Therefore, courts generally have found a violation of the DMCA only when the alleged access was intertwined with a right protected by the Copyright Act. To the extent that StorageTek’s rights under copyright law are not at risk, the DMCA does not create a new source of liability.[1]
This interpretation of the DMCA rests upon the foundation of the court’s earlier decision in Chamberlain and, like that decision, is subject to the objection that the DMCA itself does not require a plaintiff to demonstrate an antecedent act of copyright infringement as a precondition to liability under either the anti-circumvention or trafficking provisions.[2] Again, although the result in StorageTek might be defensible (and even superior) as a matter of wise policy, it is remarkable how far the court was obliged to bend the statutory text to reach its result.
III. How Should the Courts Interpret the DMCA?

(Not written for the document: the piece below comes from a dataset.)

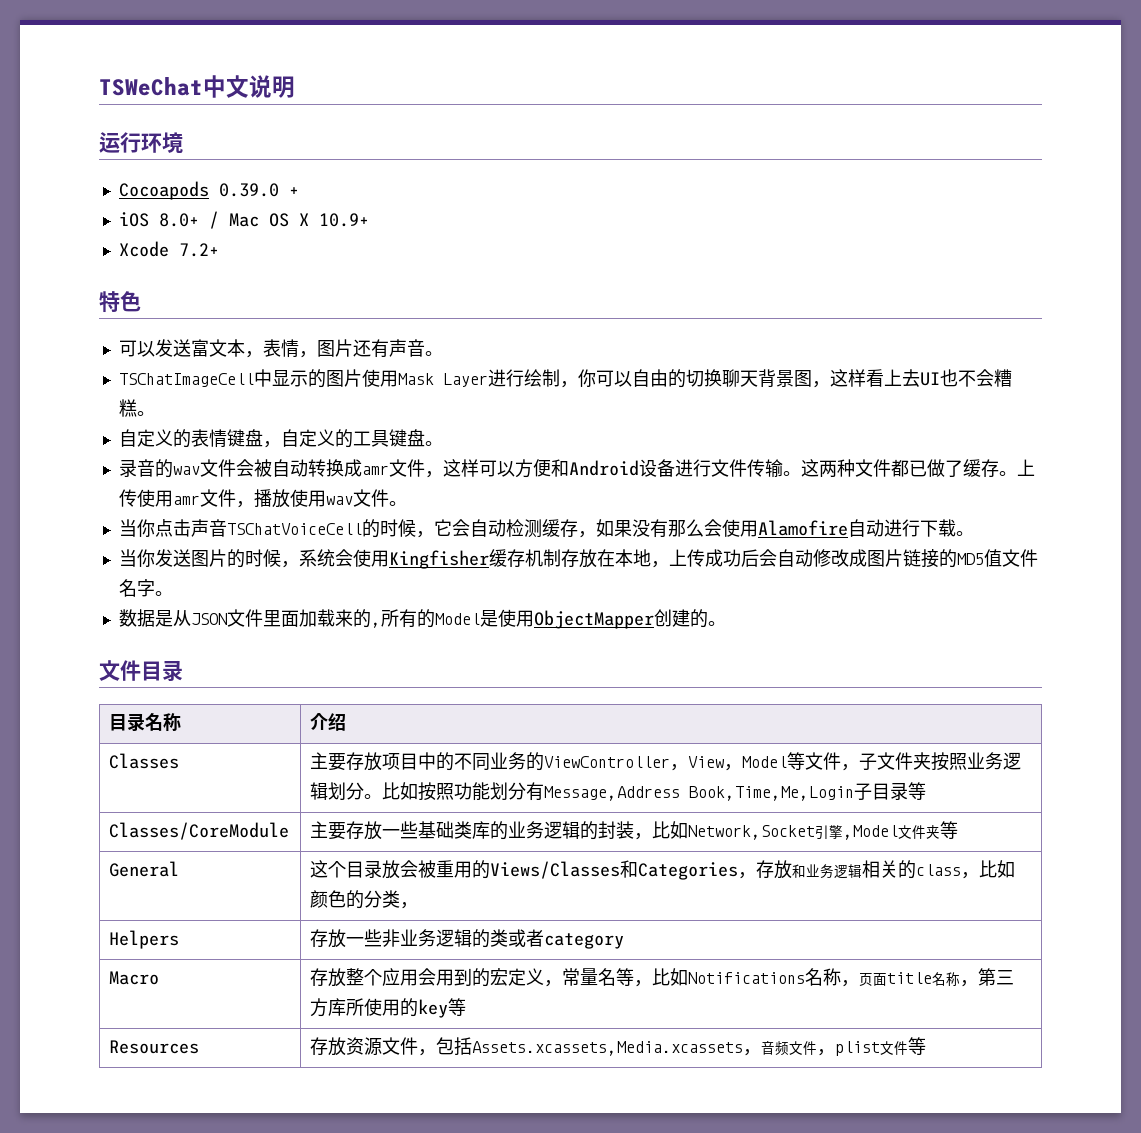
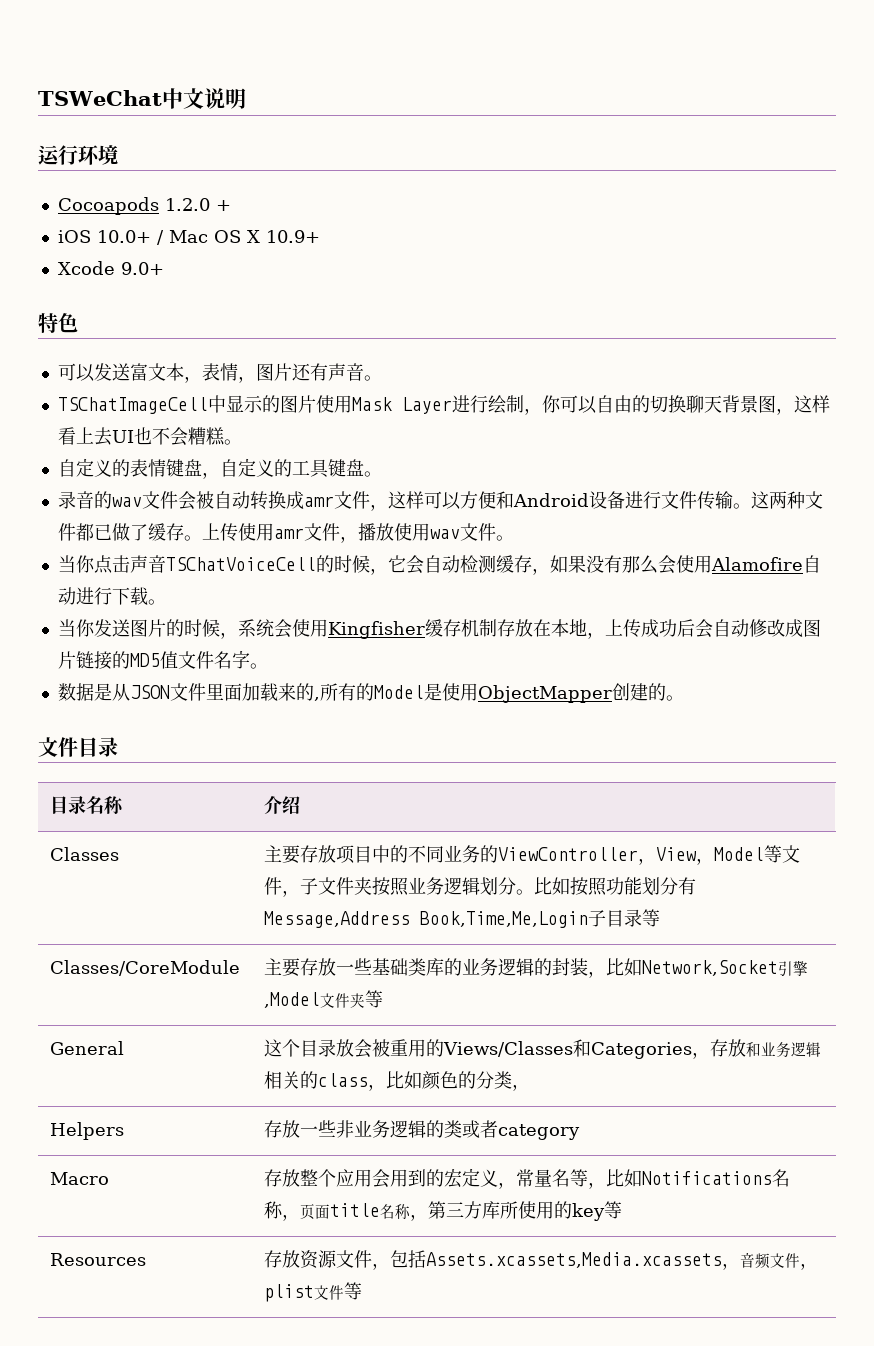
[218,183,279,197] 0.39.0 -> [164,198,210,211] 1.2.0
[158,213,199,227] 8.0+ -> [96,230,151,243] 10.0+
[178,243,219,257] 7.2+ -> [120,262,164,275] 9.0+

If there is a common thread to be found uniting the judicial decisions that construe the DMCA broadly with those that construe the statute narrowly, it is their shared disregard of inconvenient provisions that actually appear in the statutory text and point to a conclusion contrary to the one the court reached. Reimerdes effectively struck out the DMCA’s express guarantee of continued fair use;[3] Chamberlain, the statute’s reference to “the authority of the copyright owner;”[4] and Lexmark, its definition of “effectively controls access.”[5] Efforts to develop a coherent jurisprudence under the DMCA are only hampered, however, by judicial insistence on disregarding the text of the statute while simultaneously declaring that the text alone justifies the decision in the case at bar. However desirable either set of decisions might appear as a normative matter, their precedential force will be diminished if future courts find it difficult to harmonize DMCA precedents with the language of the DMCA itself. Judged against the standard of fidelity to the statutory text—the standard that the courts themselves, by their repeated references to what they portray as unambiguous statutory commands, seem to invite—the principal DMCA cases on both sides come up short.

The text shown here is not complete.